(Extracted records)
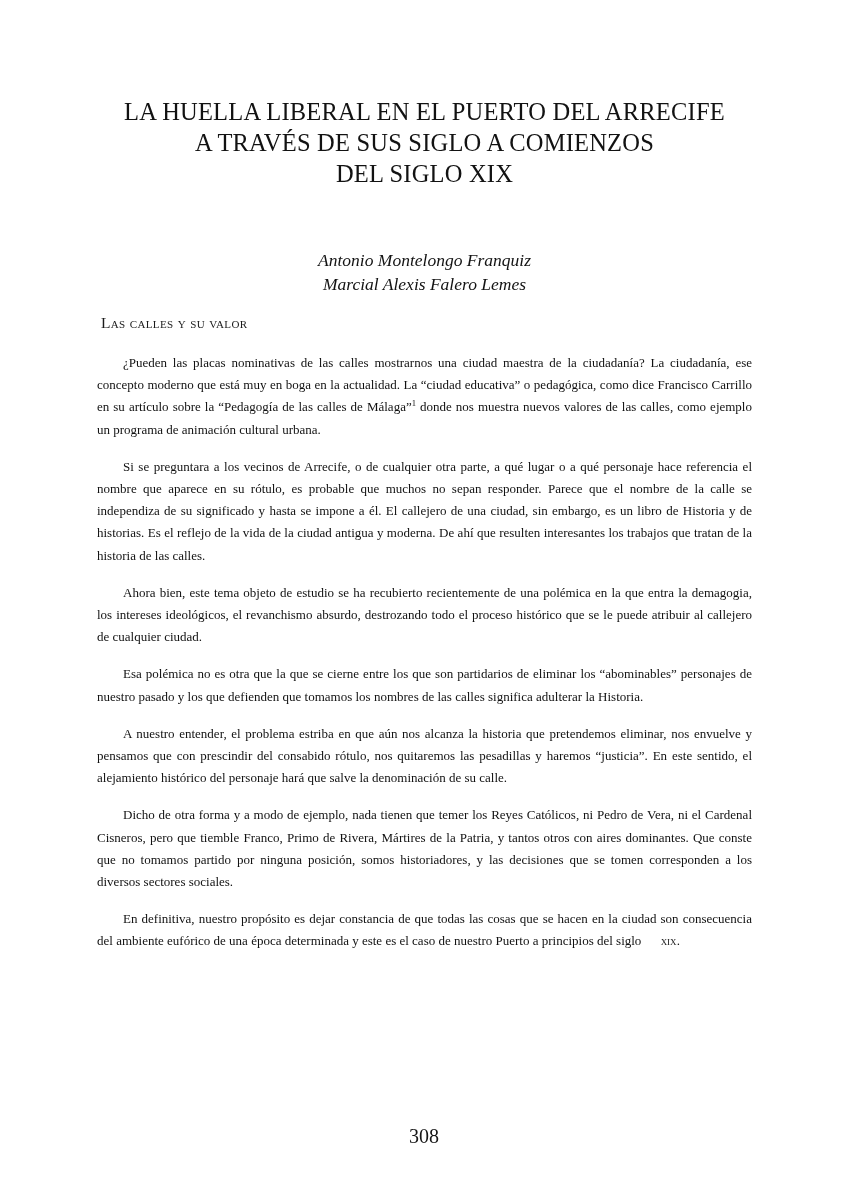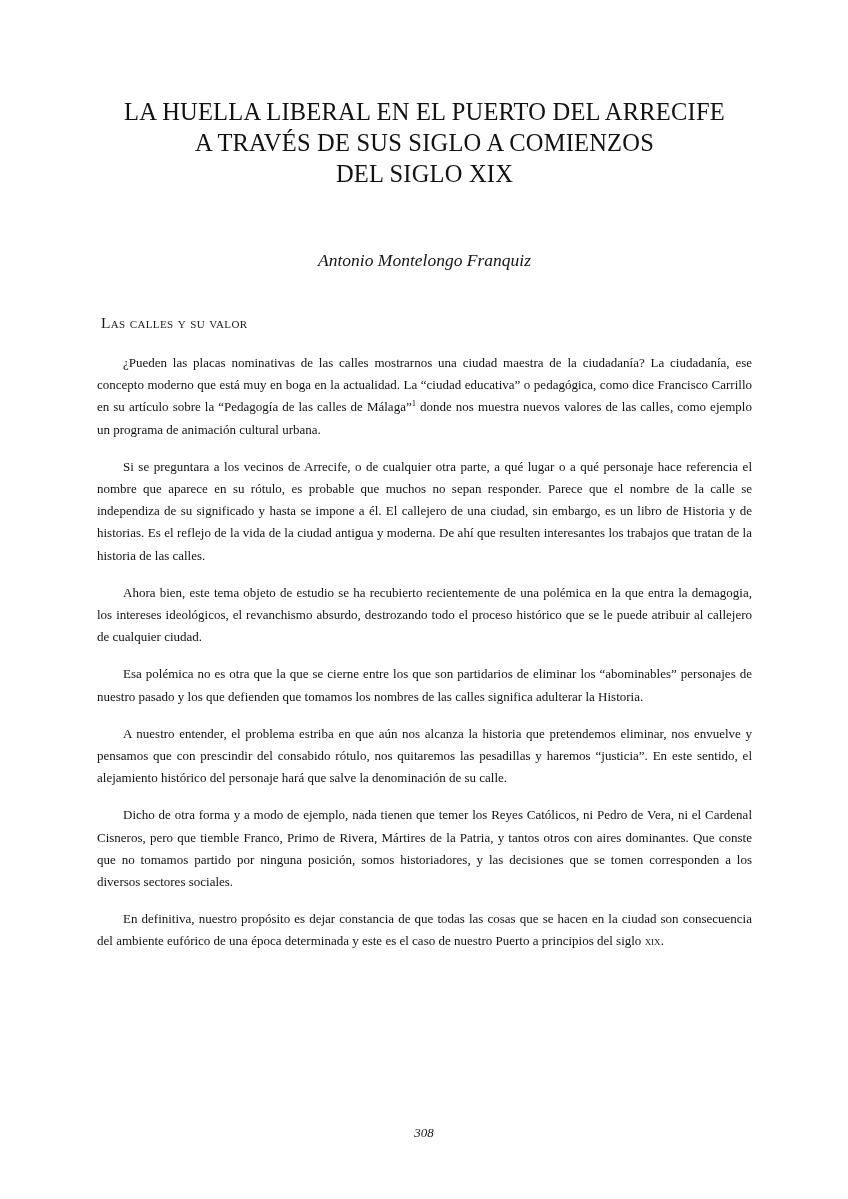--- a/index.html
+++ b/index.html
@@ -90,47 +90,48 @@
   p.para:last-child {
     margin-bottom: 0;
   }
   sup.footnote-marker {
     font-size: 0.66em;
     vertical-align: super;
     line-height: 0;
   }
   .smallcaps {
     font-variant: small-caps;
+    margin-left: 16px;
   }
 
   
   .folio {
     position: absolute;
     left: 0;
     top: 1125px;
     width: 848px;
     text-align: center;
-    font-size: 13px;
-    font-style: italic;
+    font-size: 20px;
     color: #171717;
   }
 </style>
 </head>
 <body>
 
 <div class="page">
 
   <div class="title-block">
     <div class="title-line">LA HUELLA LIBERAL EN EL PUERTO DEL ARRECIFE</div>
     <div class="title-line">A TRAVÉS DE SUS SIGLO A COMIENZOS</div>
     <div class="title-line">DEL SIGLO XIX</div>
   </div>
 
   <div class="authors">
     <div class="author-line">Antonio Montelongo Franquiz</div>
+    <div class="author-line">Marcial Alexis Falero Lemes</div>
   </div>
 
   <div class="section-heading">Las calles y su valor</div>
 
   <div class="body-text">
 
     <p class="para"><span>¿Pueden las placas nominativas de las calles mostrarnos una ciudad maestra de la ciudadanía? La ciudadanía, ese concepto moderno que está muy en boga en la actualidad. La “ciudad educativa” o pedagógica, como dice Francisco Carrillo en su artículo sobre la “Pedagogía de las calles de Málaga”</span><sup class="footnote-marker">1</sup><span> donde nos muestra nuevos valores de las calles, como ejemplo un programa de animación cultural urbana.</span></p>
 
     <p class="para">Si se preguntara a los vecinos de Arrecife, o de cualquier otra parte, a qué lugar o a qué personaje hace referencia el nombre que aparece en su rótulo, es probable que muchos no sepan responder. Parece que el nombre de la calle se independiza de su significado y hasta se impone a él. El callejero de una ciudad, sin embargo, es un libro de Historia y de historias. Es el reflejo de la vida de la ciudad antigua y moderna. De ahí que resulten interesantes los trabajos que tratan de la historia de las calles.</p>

- _Activity_
Could the entries above be restated word for word, with the pictures left out?

- _Task answer_
--- a/index.html
+++ b/index.html
@@ -90,47 +90,48 @@
   p.para:last-child {
     margin-bottom: 0;
   }
   sup.footnote-marker {
     font-size: 0.66em;
     vertical-align: super;
     line-height: 0;
   }
   .smallcaps {
     font-variant: small-caps;
+    margin-left: 16px;
   }
 
   
   .folio {
     position: absolute;
     left: 0;
     top: 1125px;
     width: 848px;
     text-align: center;
-    font-size: 13px;
-    font-style: italic;
+    font-size: 20px;
     color: #171717;
   }
 </style>
 </head>
 <body>
 
 <div class="page">
 
   <div class="title-block">
     <div class="title-line">LA HUELLA LIBERAL EN EL PUERTO DEL ARRECIFE</div>
     <div class="title-line">A TRAVÉS DE SUS SIGLO A COMIENZOS</div>
     <div class="title-line">DEL SIGLO XIX</div>
   </div>
 
   <div class="authors">
     <div class="author-line">Antonio Montelongo Franquiz</div>
+    <div class="author-line">Marcial Alexis Falero Lemes</div>
   </div>
 
   <div class="section-heading">Las calles y su valor</div>
 
   <div class="body-text">
 
     <p class="para"><span>¿Pueden las placas nominativas de las calles mostrarnos una ciudad maestra de la ciudadanía? La ciudadanía, ese concepto moderno que está muy en boga en la actualidad. La “ciudad educativa” o pedagógica, como dice Francisco Carrillo en su artículo sobre la “Pedagogía de las calles de Málaga”</span><sup class="footnote-marker">1</sup><span> donde nos muestra nuevos valores de las calles, como ejemplo un programa de animación cultural urbana.</span></p>
 
     <p class="para">Si se preguntara a los vecinos de Arrecife, o de cualquier otra parte, a qué lugar o a qué personaje hace referencia el nombre que aparece en su rótulo, es probable que muchos no sepan responder. Parece que el nombre de la calle se independiza de su significado y hasta se impone a él. El callejero de una ciudad, sin embargo, es un libro de Historia y de historias. Es el reflejo de la vida de la ciudad antigua y moderna. De ahí que resulten interesantes los trabajos que tratan de la historia de las calles.</p>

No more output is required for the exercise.